At the battle of Manzikert, on August 19th 1071, the Byzantine army was routed and Romanos captured. Alp Arslan imposed peace terms and set Romanos free to return to Byzantium. But Romanos was captured and blinded by his stepson, the Emperor Michael Ducas VII. Romanos died within days. Alp Arslan was also dead within a year, stabbed to death by a captive brought before him for questioning. After Alp Arslan’s death the Seljuq of Rum (their name for Asia Minor, a corruption of “Rome”) became effectively independent of the “Great Seljuq” of Persia.
In 1072, the Byzantine Emperor appealed for help from Sulaiman ibn Qutlumish (the son of Qutlumish who had rebelled against Alp Arslan). The Norman mercenary Roussel de Bailleul had rebelled and set up an independent principality in Byzantine territory. Roussel was defeated outside the walls of Constantinople by the combined armies, but the Turks had now achieved a foothold in Asia Minor. Later Byzantine rebels Nikephoros Botaniates and Nikephoros Melissenos raised Turcoman forces and led them to the Bosphoros, where they firmly established themselves. By using Turkish armies to decide dynastic squabbles, Byzantium allowed internal disputes to override the safety of the realm, and lost Asia Minor by default.
Sulaiman ibn Qutlumish established his capital in Nicea, only sixty miles from Constantinople. In 1084 he seized Antioch, which had been held by the Byzantines since 969 AD, and in 1086 he marched on Aleppo. The Arab prince of Aleppo asked King Tutush of Damascus for help. In a battle outside Aleppo Tutush was victorious, Sulaiman stabbing himself with his own dagger. Kilic Arslan, his son, was taken prisoner and held in Ispahan.
During a civil war in 1092, Kilic Arslan, aged 13, escaped.

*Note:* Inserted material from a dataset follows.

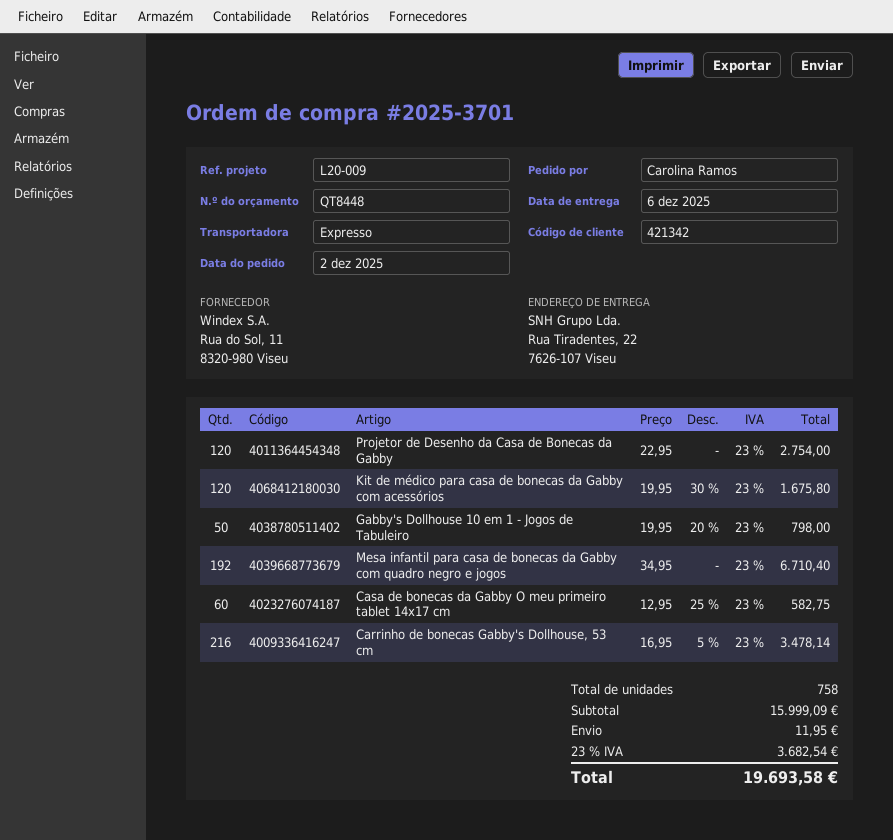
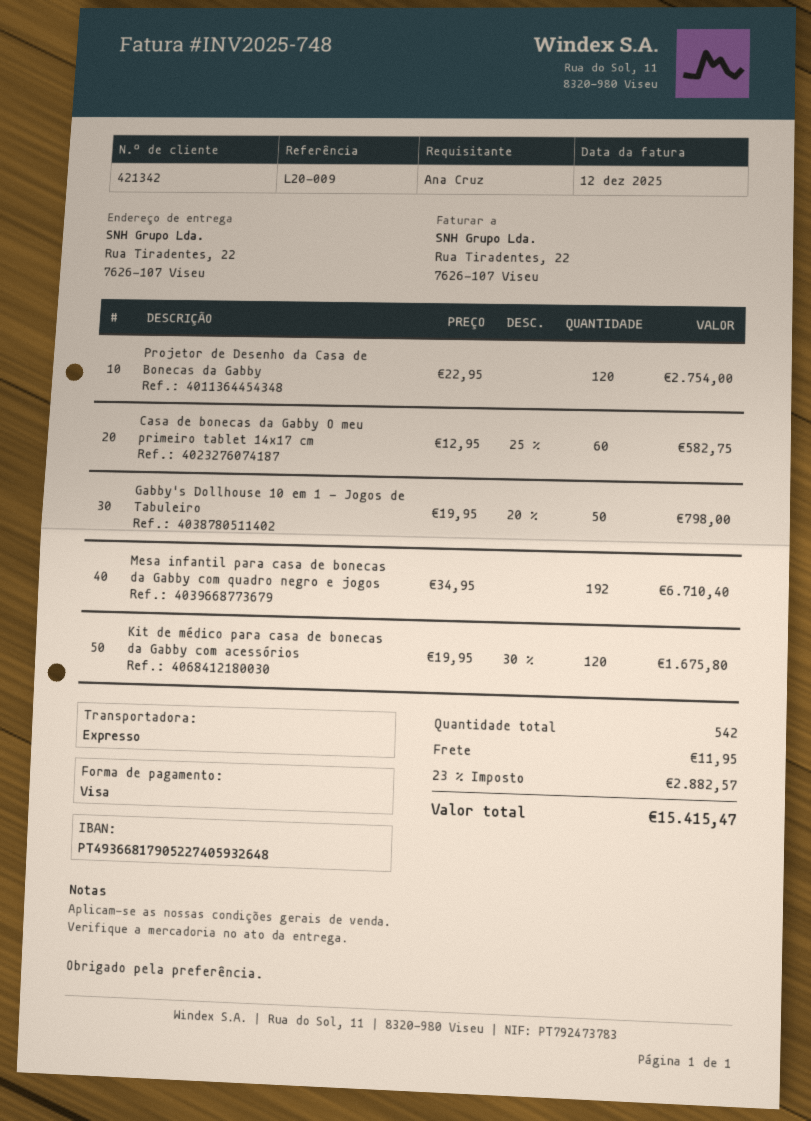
ordered by: Carolina Ramos -> Ana Cruz
Carrinho de bonecas Gabby's Dollhouse, 53 cm: 216 x 16.95 - 5% = 3478.14 -> none
total quantity: 758 -> 542
tax: 23% = 3682.54 -> 23% = 2882.57
total: 19693.58 -> 15415.47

He then broke with the rest of the family, regained most of his father’s kingdom by the time he was seventeen and finally declared himself “Sultan of the Rum”.
In 1095 a civil war was raging between two of Malik Shah’s sons. Byzantine Emperor Alexios Komnenos took advantage of the instability in the Seljuq realm and sent to Pope Urban II appealing for mercenaries to help him regain Asia Minor. Instead, at the Council of Clermont, the Pope preached a Crusade to capture Jerusalem, and Christians throughout Europe flocked to the banner. In 1096 a mainly peasant army under Peter the Hermit and the French knight Walter Sans-avoir (without worldly goods), arrived in Constantinople. They were transported across the Bosphoros and accommodated at Cibotus opposite the City. After some raiding on both sides the People’s Crusade moved out of camp on the 21st of October 1096 to attack the heathen Turks. The resulting ambush left possibly as many as 20,000 Crusaders dead, and their children were sold into slavery. Only 3000 survivors were picked up by Byzantine ships.
A stone carving depicting Seljuq cavalry.
In December the same year, the First Crusade arrived in Constantinople. There was little interest among the Seljuq of Persia in what was happening in Asia Minor, and Kilic Arslan was busy attacking his eastern neighbour Danismend “the Wise”. While he was away, the combined Byzantine and Crusader army took his capital of Nicea and captured the Sultana. (The Emperor later restored her to him). Kilic Arslan immediately repaired relations with the Danismend and together on 1 July 1097 they attacked the Crusaders at Dorylaeum. But they were crushingly defeated, enabling the Crusaders to continue southward and conquer the Holy Land.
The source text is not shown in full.